You are right, that our citizenship in the kingdom of heaven should give us inner peace. But we still live in the world, and our physical bodies still suffer the affects of war and famine and plague. There are Christians in Ukraine, and there are Christians in Gaza and the West Bank and Israel and Lebanon. They cannot escape what the politics of power is doing to their homes, their neighbours, and their families. If our hearts are not wrung by their plight, how can we pray for them fervently? If we do not feel our own vulnerability to the whims of earthly powers, is our trust in God merely complacency?
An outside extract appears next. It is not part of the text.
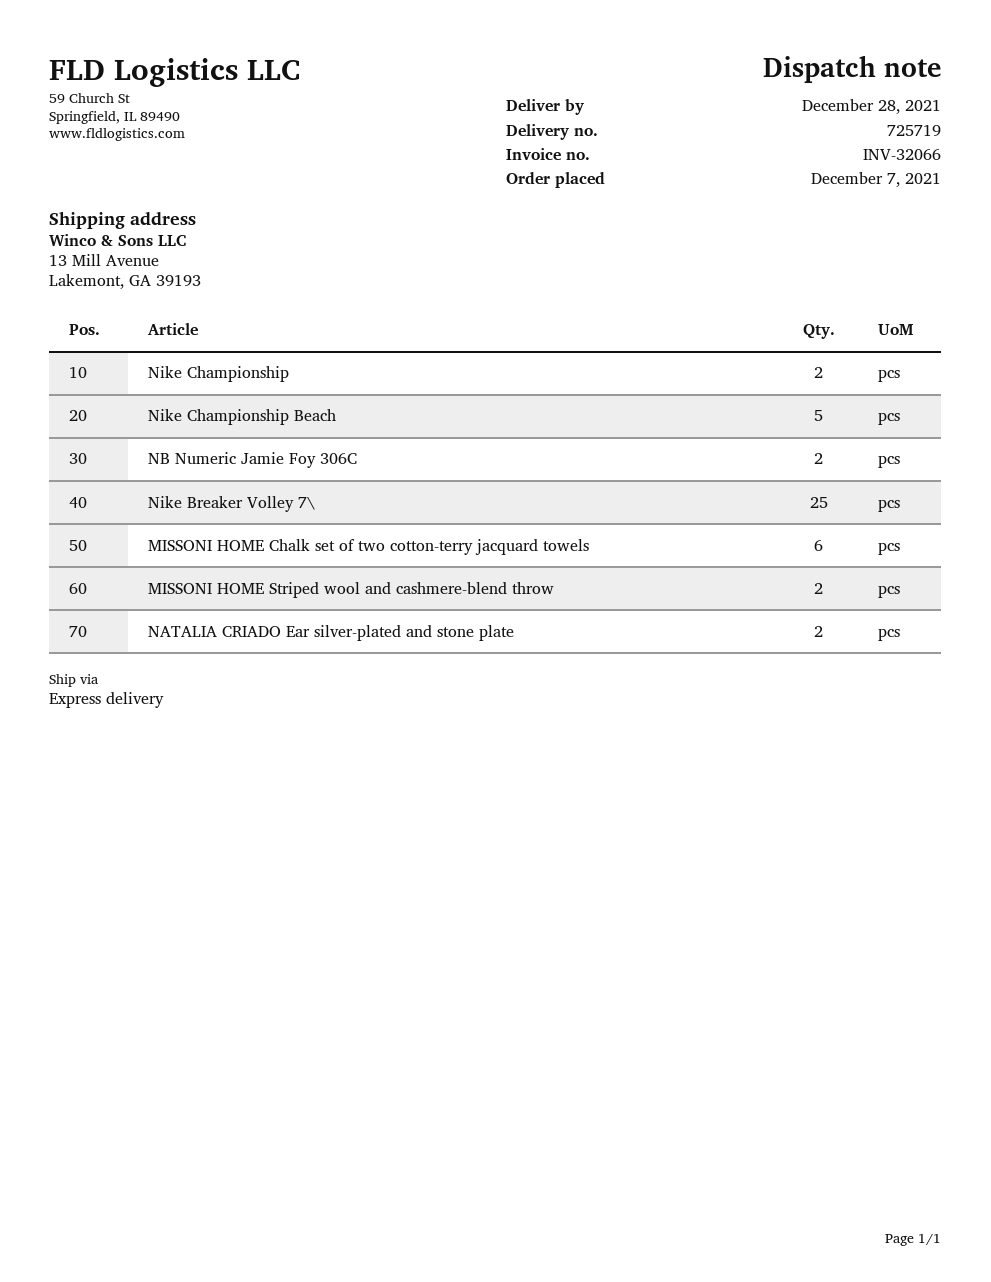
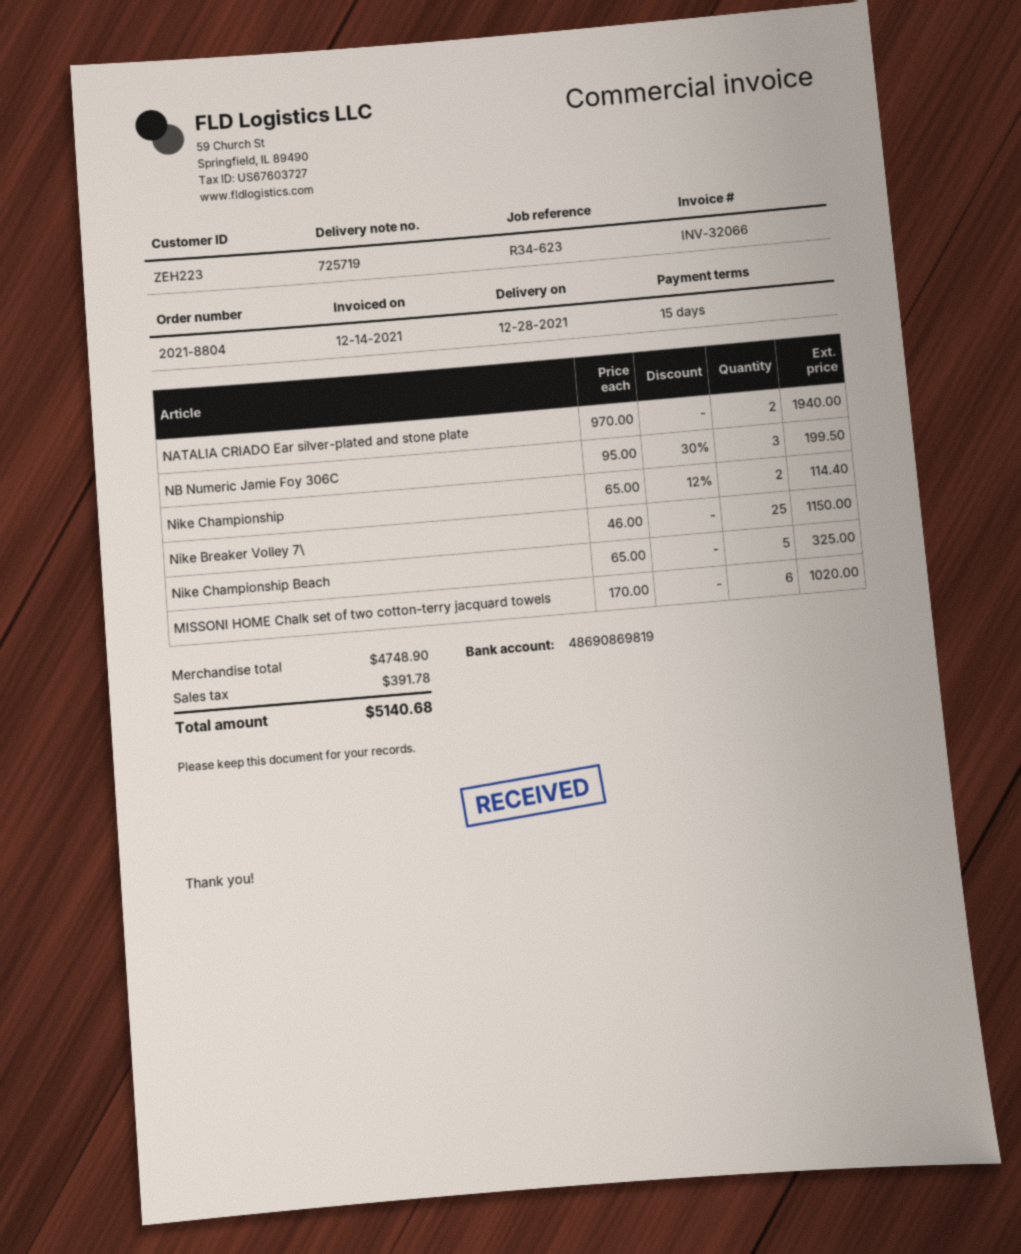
NB Numeric Jamie Foy 306C: 2 -> 3
MISSONI HOME Striped wool and cashmere-blend throw: 2 -> none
It is true that Jesus did not deeply concern himself with politics. But his brief interactions with rulers show he was fully alive to the characters of those in power. He calls Herod 'that fox' and refuses to speak a word when he is brought before - he knew Herod had had his chance of repentance when he listened to John the Baptist, and Herod had instead had John executed on a perverted whim. When Jesus interacts with Pilate, his brief replies show he knew he was dealing with a man who was a coward, who would bow to the greatest political pressure put on him from any side. Jesus didn't involve himself himself in politics, no, but he was realistic in dealing with it. He was also broken by the terrible effects of it - he knew Rome would eventually destroy Jersulam, and he wept over that coming destruction, warning those who would listen. Paul also is fully aware of who he deals with. He knows Felix is corrupt, he knows Festus isn't really interested in the truth, he knows Agrippa is an honourable king. The early Christians were fully cognisant of the world in which they lived - their courage and faith was based in real life experience.

The recent serious threats to the stability of the nation into which I was born, Canada, has threatened the security I so long took for granted. I have lived and visited much less stable areas. For over a year, I worked in a country that had a megalomaniac with delusions of grandeur in power and a feared spy network to remove any who so much as criticized him - as a foreigner, I wouldn't have been killed if I expressed criticism but I would have been expelled (this ruler has since been deposed). I have lived in a city in another country which was relatively stable, but yearly demonstrations often turned into riots, so I had to be aware of where the dangerous areas could be at those times. But those dangers seemed slightly less threatening because I always could go home to the land of my birth. But if that secure retreat itself is affected - when threats of economic destabilization for the purposes of annexation are repeatedly leveled at it, then one really does have to dig deeper into one's faith to find the security the outer world no longer offers anywhere.